La lettre explique que le Nagaland compte plus de 17 tribus principales, chacune ayant sa propre langue, et ne possède pas de langue maternelle unique pour unifier la population. L'anglais sert de lingua franca pratique, tandis que les salles de classe accueillent souvent des élèves issus de plus de 30 horizons linguistiques différents. Les manuels scolaires et les programmes d'études pour la plupart des langues locales ne sont pas encore développés au niveau scolaire.
Les directeurs ont noté que les élèves étudient déjà en anglais et rencontrent des difficultés avec l'hindi en raison de pénuries d'enseignants et de barrières linguistiques. Ils ont ajouté que beaucoup préfèrent les langues étrangères comme le français ou l'allemand en raison de la similitude des écritures. La promotion du sanskrit comme troisième langue à partir de la 6e année crée des défis supplémentaires en l'absence de matériel adéquat ou d'enseignants formés.

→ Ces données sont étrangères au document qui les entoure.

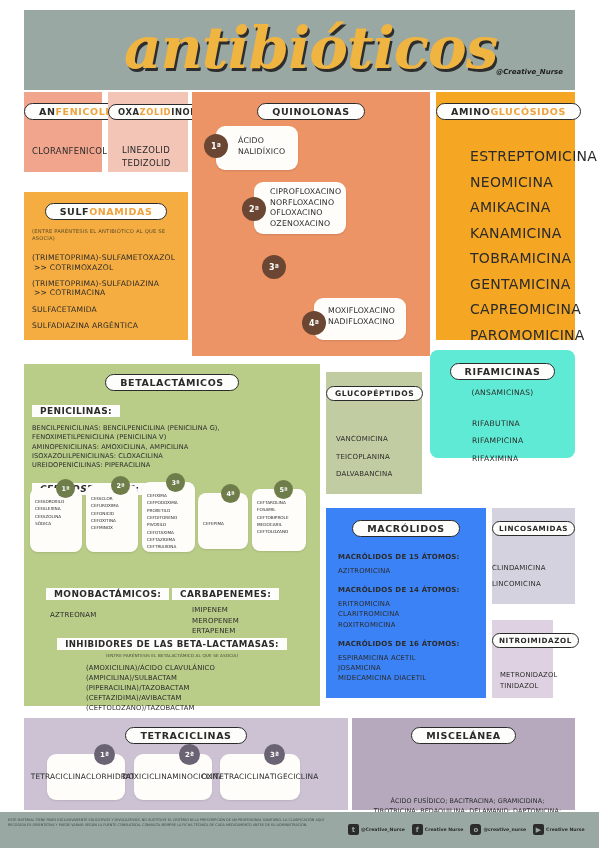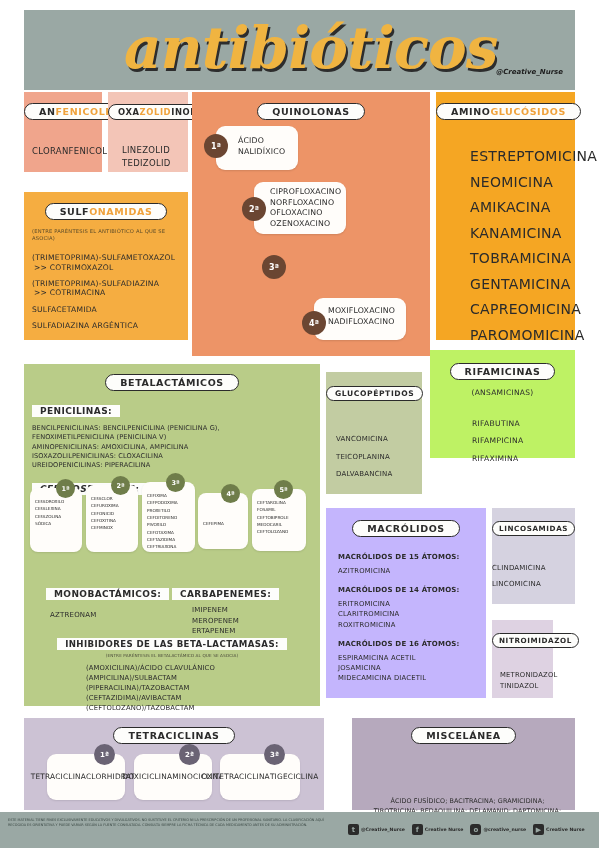--- a/index.html
+++ b/index.html
@@ -62,7 +62,7 @@
   .p-aminogluc  { left:436px; top:92px; width:139px; height:248px; background:#f5a623; }
   .p-betalact   { left:24px; top:364px; width:296px; height:342px; background:#b9cc88; }
   .p-glucopept  { left:326px; top:372px; width:96px; height:122px; background:#c2cca2; }
-  .p-rifamicina { left:430px; top:350px; width:145px; height:108px; background:#bef264; }
+  .p-rifamicina { left:430px; top:350px; width:145px; height:108px; background:#5eead4;border-radius:8px; }
   .p-macrolidos { left:326px; top:508px; width:160px; height:190px; background:#c4b5fd; }
   .p-lincosam   { left:492px; top:508px; width:83px; height:96px; background:#d5d2e0; }
   .p-nitroimid  { left:492px; top:620px; width:61px; height:78px; background:#ded2e2; }

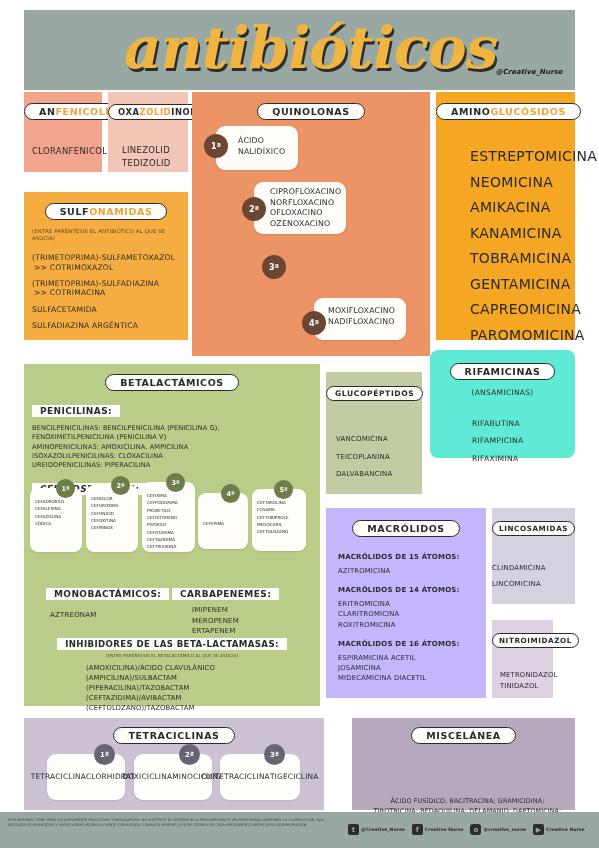--- a/index.html
+++ b/index.html
@@ -63,7 +63,7 @@
   .p-betalact   { left:24px; top:364px; width:296px; height:342px; background:#b9cc88; }
   .p-glucopept  { left:326px; top:372px; width:96px; height:122px; background:#c2cca2; }
   .p-rifamicina { left:430px; top:350px; width:145px; height:108px; background:#5eead4;border-radius:8px; }
-  .p-macrolidos { left:326px; top:508px; width:160px; height:190px; background:#c4b5fd; }
+  .p-macrolidos { left:326px; top:508px; width:160px; height:190px; background:#3b82f6; }
   .p-lincosam   { left:492px; top:508px; width:83px; height:96px; background:#d5d2e0; }
   .p-nitroimid  { left:492px; top:620px; width:61px; height:78px; background:#ded2e2; }
   .p-tetracic   { left:24px; top:718px; width:300px; height:92px; background:#ccc2d4; }

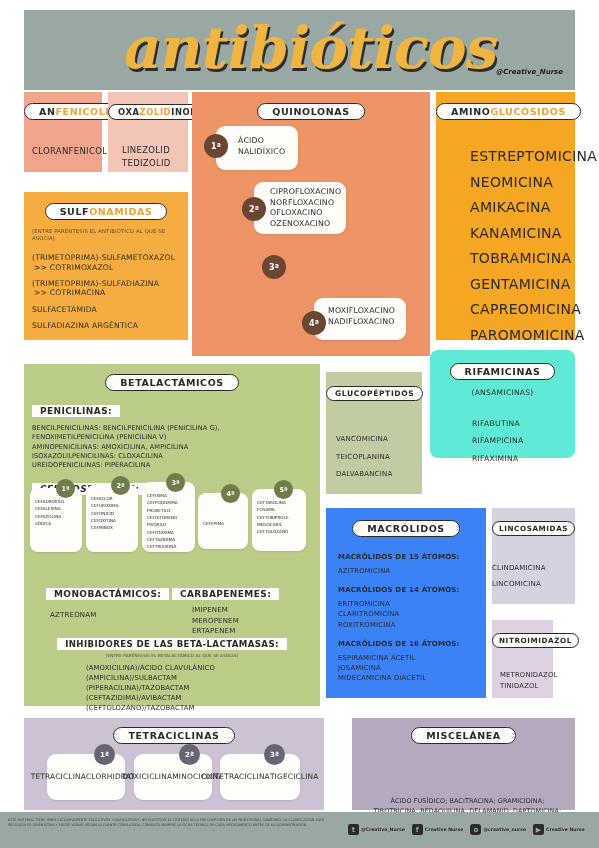--- a/index.html
+++ b/index.html
@@ -66,7 +66,7 @@
   .p-macrolidos { left:326px; top:508px; width:160px; height:190px; background:#3b82f6; }
   .p-lincosam   { left:492px; top:508px; width:83px; height:96px; background:#d5d2e0; }
   .p-nitroimid  { left:492px; top:620px; width:61px; height:78px; background:#ded2e2; }
-  .p-tetracic   { left:24px; top:718px; width:300px; height:92px; background:#ccc2d4; }
+  .p-tetracic   { left:24px; top:718px; width:324px; height:92px; background:#ccc2d4; }
   .p-miscelanea { left:352px; top:718px; width:223px; height:92px; background:#b6a9bd; }
 
   .footer {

Les écoles ont exhorté le ministère à accorder un cadre flexible ou une exemption adaptée au contexte du Nagaland. Elles ont également demandé une coordination avec le gouvernement de l'État pour développer des programmes pour les principales langues naga et nommer des enseignants qualifiés. La lettre avertit que sans ces ajustements, la politique risque de devenir un obstacle aux examens plutôt qu'un outil éducatif.